Before going into details of the best plyometrics exercises, let’s start off by understanding what is Plyometrics? What are the benefits of the plyo exercises? Plyometrics is basically jump training.
It is high intensity, explosive, repetitive movements that work several muscle groups together at the same time (i.e. functional). It targets and improves 6 out of 10 of the General Physical skill: Speed, Strength, Stamina, Balance, Power and Agility. The aim of Plyometrics is to help the sport person to jump higher or further, to run faster, throw further and lift heavier. They enhance the performance of the athlete in their relative sport and reduce sports injuries. For instance, you can do Plyometrics to help train for Sprinting, basketball, volleyball, tennis, or any other activity that uses explosive movements.
Before you begin to add Plyometric exercises in your training, you should warm up properly and learn how to perform takeoff and landing mechanics to avoid any knee, ankle and hip injuries.

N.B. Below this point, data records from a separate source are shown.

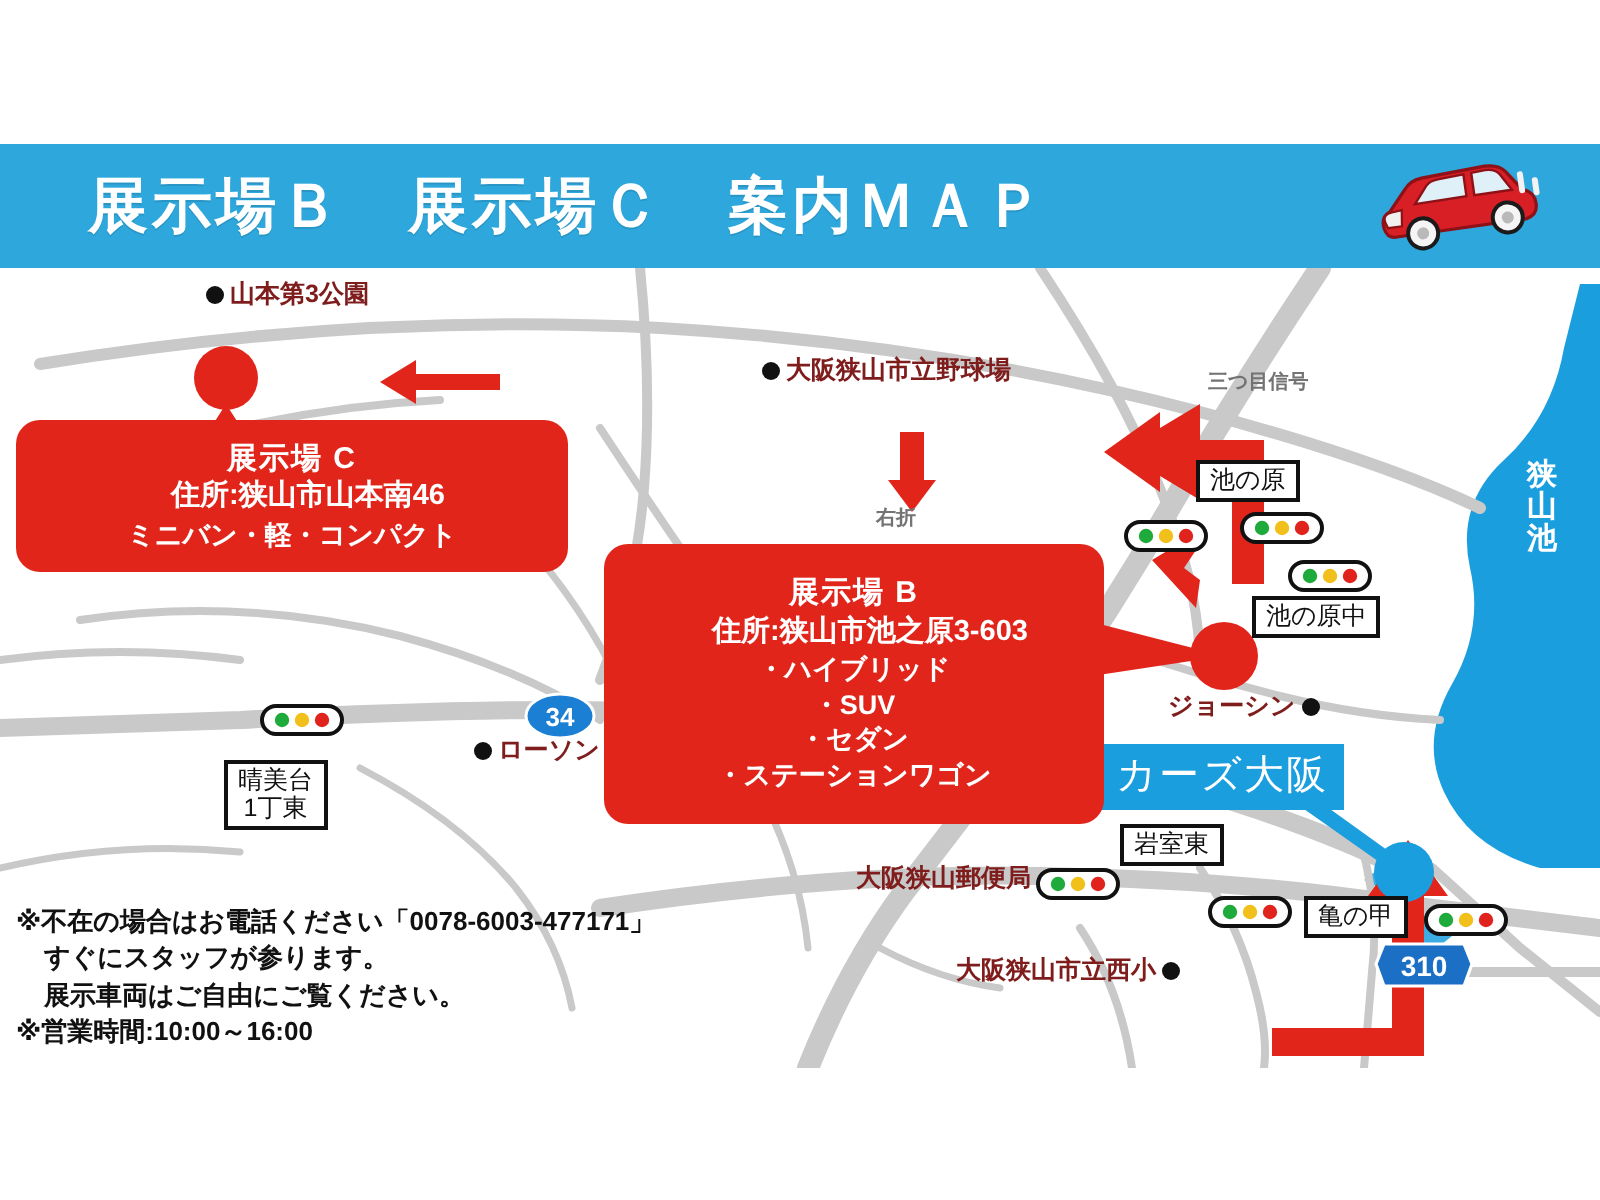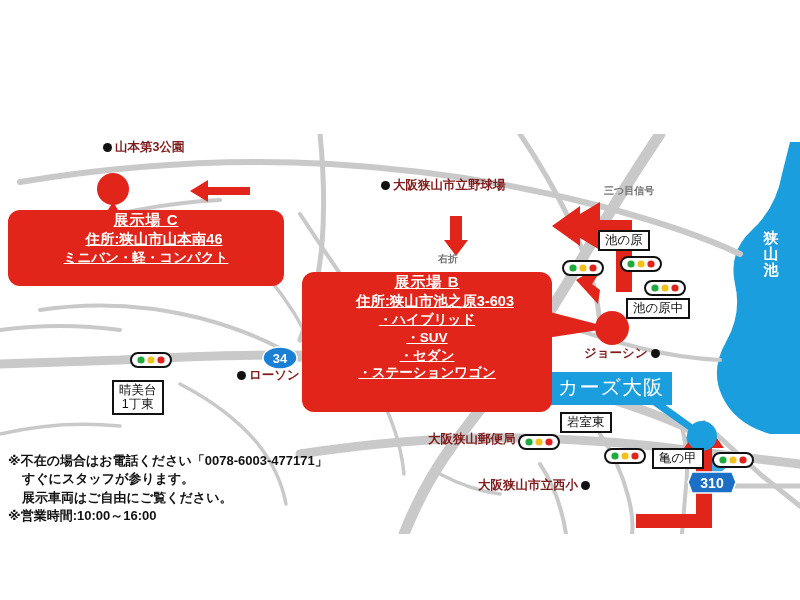"展示場Ｂ 展示場Ｃ 案内ＭＡＰ" div.banner { html: none -> <div> <div>展示場Ｂ 展示場Ｃ 案内ＭＡＰ</div> <svg> <g> <path></path> <path></path> <path></path> <rect></rect> <rect></rect> <path></path> <circle></circle> <circle></circle> <circle></circle> <circle></circle> </g> </svg> </div> }
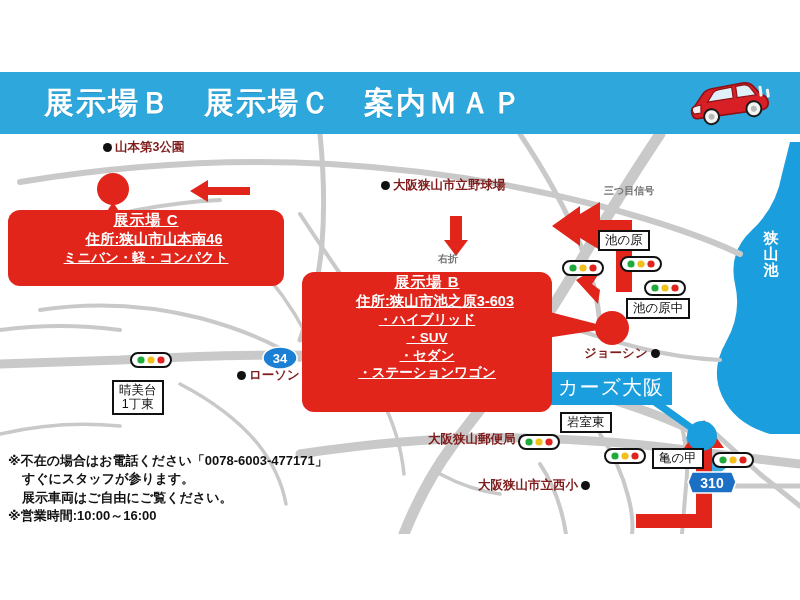"展示場 C" .callout { justify-content: flex-start -> center; text-decoration: underline -> none }
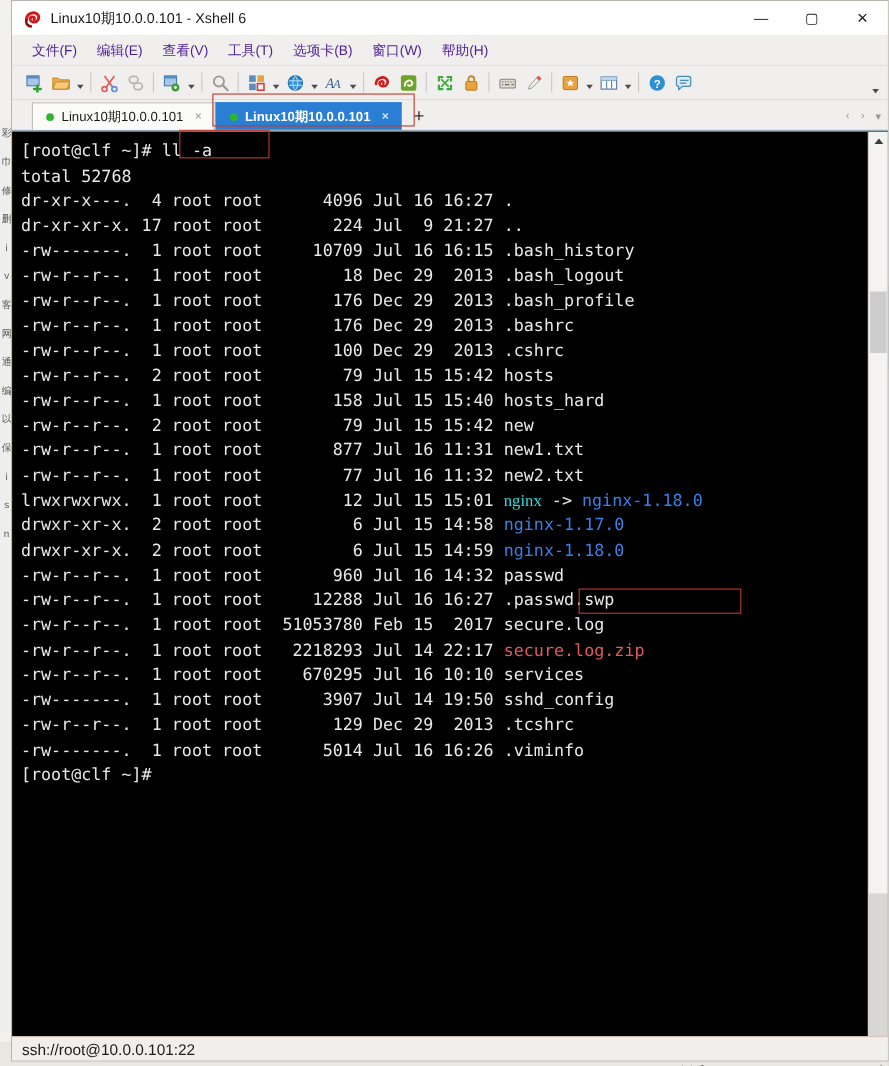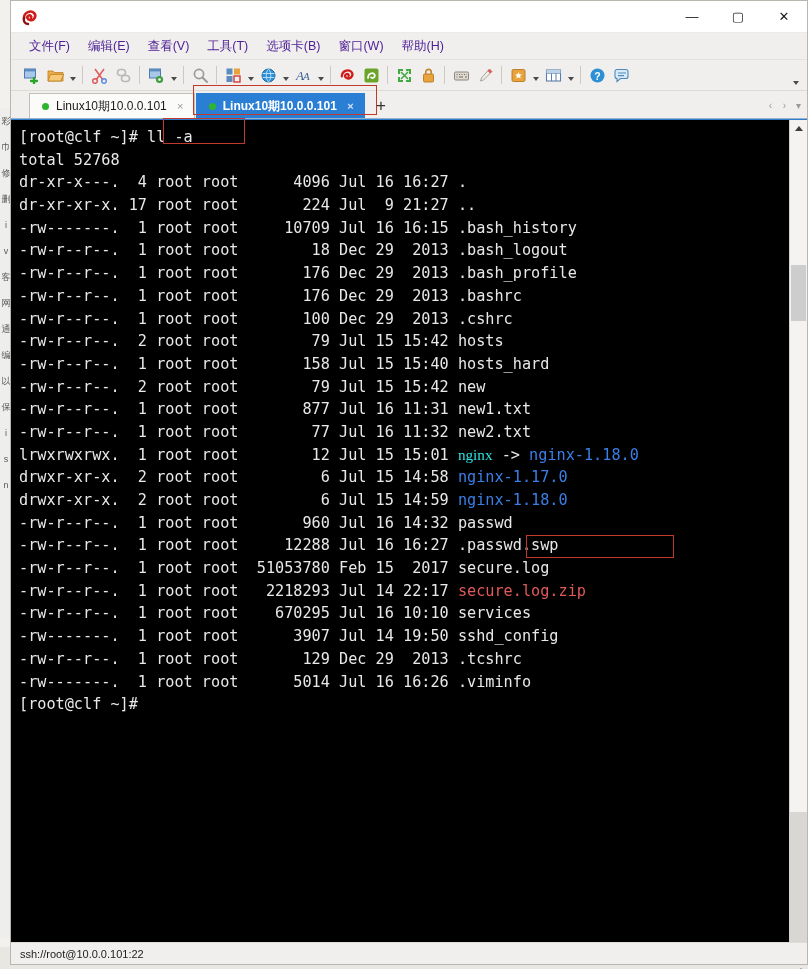"Linux10期10.0.0.101 - Xshell 6" div { html: none -> <div>Linux10期10.0.0.101 - Xshell 6</div> }
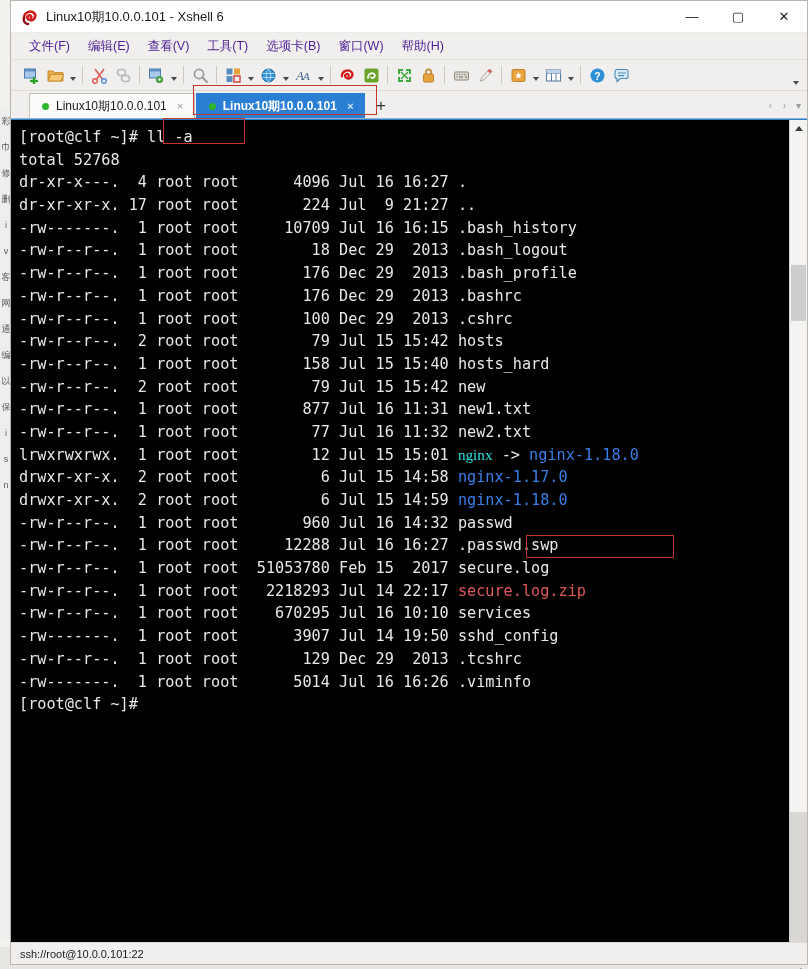"ssh://root@10.0.0.101:22" #statusbar { font-size: 11px -> 14px }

Here are some of the best Pylometrics workouts
1. Box Jumps
The Box Jump is one of the most-used plyometric exercises because it is very effective at increasing one’s vertical jump. It strengthens your quadriceps and glute muscles, which are essential for jumping.
- Place a plyo box in front of you.
- Get into a squat position with your feet about shoulder-width apart.
- Squat and explode up using your entire body, including your arms.
- Land softy on the box on the balls of your feet.
- Come to full hip and knee extensions
- Jump down/step down, reset yourself and repeat.
- You can either increase box height or add weight via weighted vest, barbell or dumbbells to increase the difficulty.
2. Barbell Squat Jumps/ Bodyweight Squat Jumps
This exercise adds weight to normal Bodyweight Squat Jumps, making it more difficult. When you perform a normal jump, it seems much easier and you can jump higher by increasing your explosive strength and power. Do not add so much weight that you are unable to perform a good jump.
- Set up a free-weight squat rack, adding weight to the barbell that allows you to perform 10 repetitions.
- Lift the barbell off the rack and get into a squat position with your feet about shoulder-width apart.
- Squat down and explode up, jumping off the ground.
- Land softly and immediately transition into your next rep.
3. Broad Jumps
Broad Jumps build true leg strength, they require you to perform a deep Squat to propel yourself forward as far as you can, using your quadriceps and glute muscles.
- Get into a squat position with your feet shoulder-width apart.
- Squat down deep and explode up, using your entire body to thrust yourself forward.
- Land softly on the ground and immediately transition into your next rep.
4. Split Jumps (Lunge Jumps)
This plyometric exercise is essentially a Jumping Lunge in place. Split Jumps increase adductor and glute muscle strength with the legs in a stretched position.
- Get into a standard lunge position, keeping your back straight and your knees and toes forward.
- Lunge down and explode up, switching leg positions in mid-air.
- Land softly and immediately transition to your next jump.
- Perform the same movement, switching your leg position each time.
5. Squat Jacks
Squat jacks are a lower-body power and strength exercise that target the quads, glutes, and hamstrings. The exercise also improves hip mobility and cardiovascular endurance. Squat Jacks are great for warm ups
- Standing with your feet close together and your hands clasped behind you head, push your hips back to get into a half-squat position.
- Jump your feet out to the sides, maintaining the squat position. Quickly jump your feet back to the starting position.
Stick to those plyometric workouts and the result is guaranteed.